_AIM OF THE EXERCISE:_
All pictures are to be omitted while the lines starting at the line with "[989,273,1113,290] ARFF Toolbox" and ending at the line with "(501, 531) none" in the material below are retyped exactly, both ends included.
*** Opening of PROVIDED DATA ***
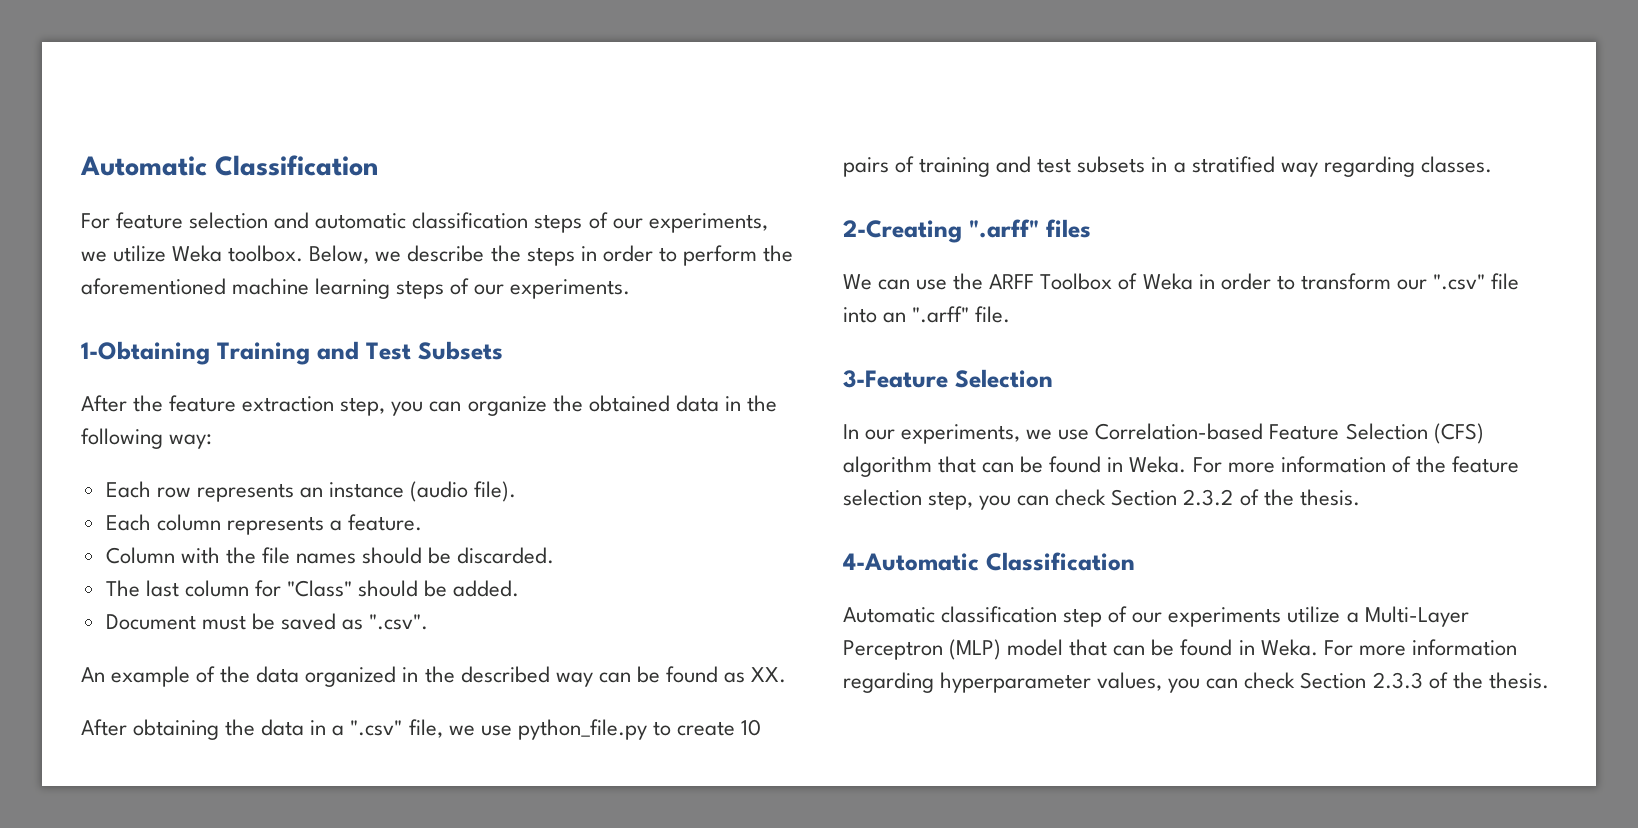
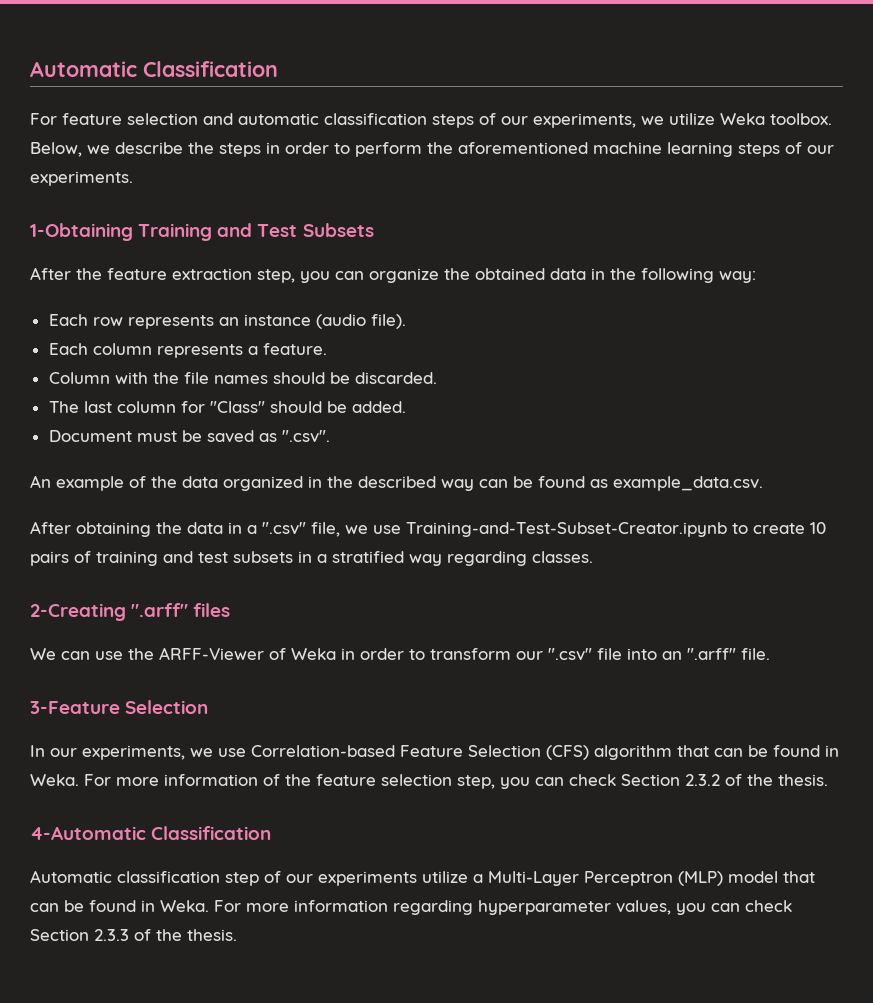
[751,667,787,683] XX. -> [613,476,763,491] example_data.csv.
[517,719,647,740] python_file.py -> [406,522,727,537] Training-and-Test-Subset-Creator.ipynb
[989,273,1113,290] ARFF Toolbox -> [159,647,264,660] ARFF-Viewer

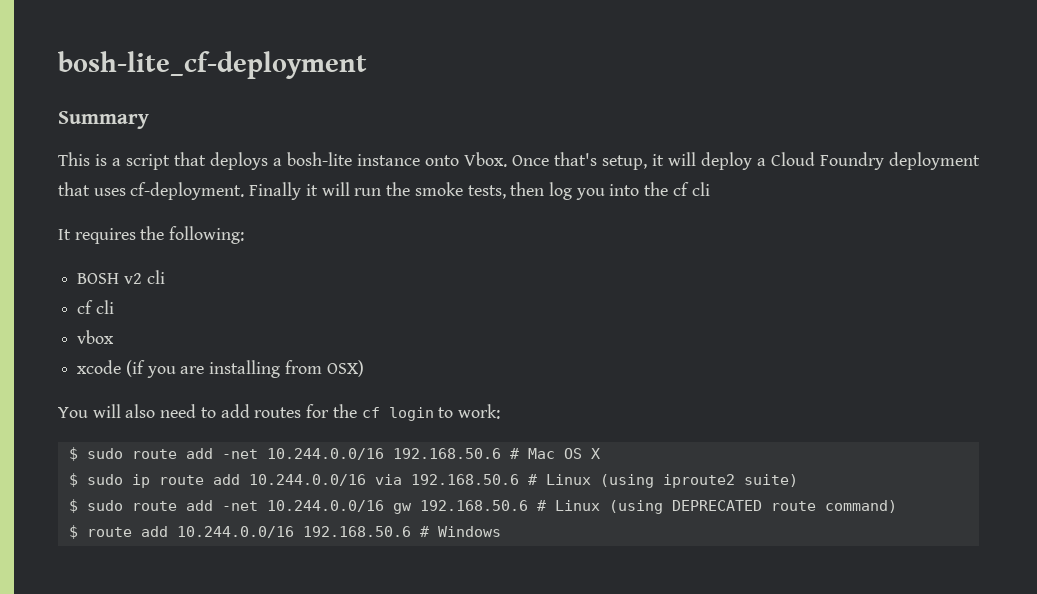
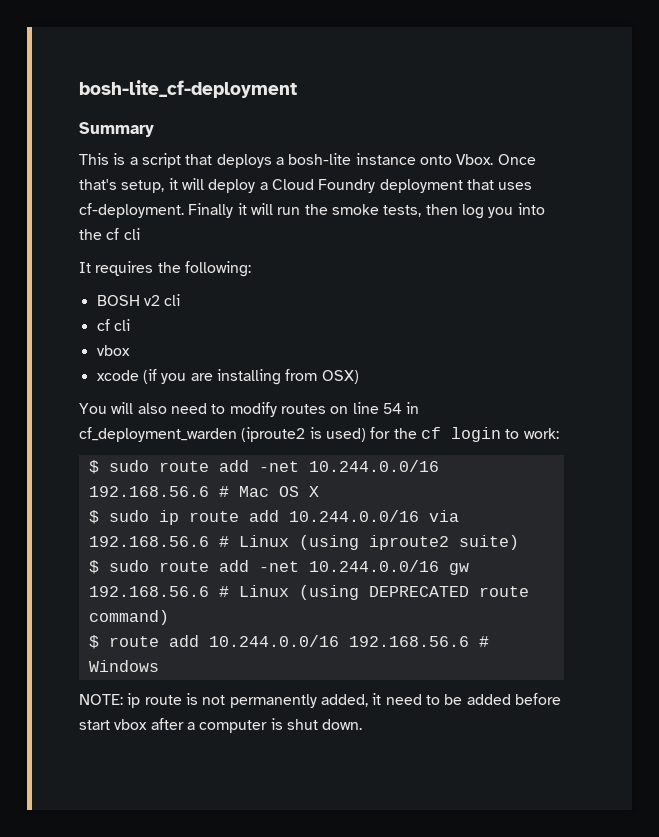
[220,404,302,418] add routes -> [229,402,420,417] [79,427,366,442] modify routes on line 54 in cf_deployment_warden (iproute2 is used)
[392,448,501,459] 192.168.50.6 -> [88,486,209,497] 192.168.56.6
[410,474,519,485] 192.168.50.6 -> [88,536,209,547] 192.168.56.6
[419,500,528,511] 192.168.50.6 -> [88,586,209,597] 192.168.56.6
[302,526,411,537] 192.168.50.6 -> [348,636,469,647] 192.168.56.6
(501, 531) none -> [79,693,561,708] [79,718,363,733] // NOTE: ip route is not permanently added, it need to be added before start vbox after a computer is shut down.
*** Close of PROVIDED DATA ***
*** Opening of PROVIDED DATA ***
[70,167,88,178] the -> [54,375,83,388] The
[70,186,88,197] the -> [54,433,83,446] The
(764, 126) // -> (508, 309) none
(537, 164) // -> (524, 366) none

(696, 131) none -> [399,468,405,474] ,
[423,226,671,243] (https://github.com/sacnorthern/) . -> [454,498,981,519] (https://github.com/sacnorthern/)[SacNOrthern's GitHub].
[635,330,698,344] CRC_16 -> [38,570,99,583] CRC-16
*** Close of PROVIDED DATA ***
_RESULT:_
[989,273,1113,290] ARFF Toolbox -> [159,647,264,660] ARFF-Viewer

[220,404,302,418] add routes -> [229,402,420,417] [79,427,366,442] modify routes on line 54 in cf_deployment_warden (iproute2 is used)
[392,448,501,459] 192.168.50.6 -> [88,486,209,497] 192.168.56.6
[410,474,519,485] 192.168.50.6 -> [88,536,209,547] 192.168.56.6
[419,500,528,511] 192.168.50.6 -> [88,586,209,597] 192.168.56.6
[302,526,411,537] 192.168.50.6 -> [348,636,469,647] 192.168.56.6
(501, 531) none -> [79,693,561,708] [79,718,363,733] // NOTE: ip route is not permanently added, it need to be added before start vbox after a computer is shut down.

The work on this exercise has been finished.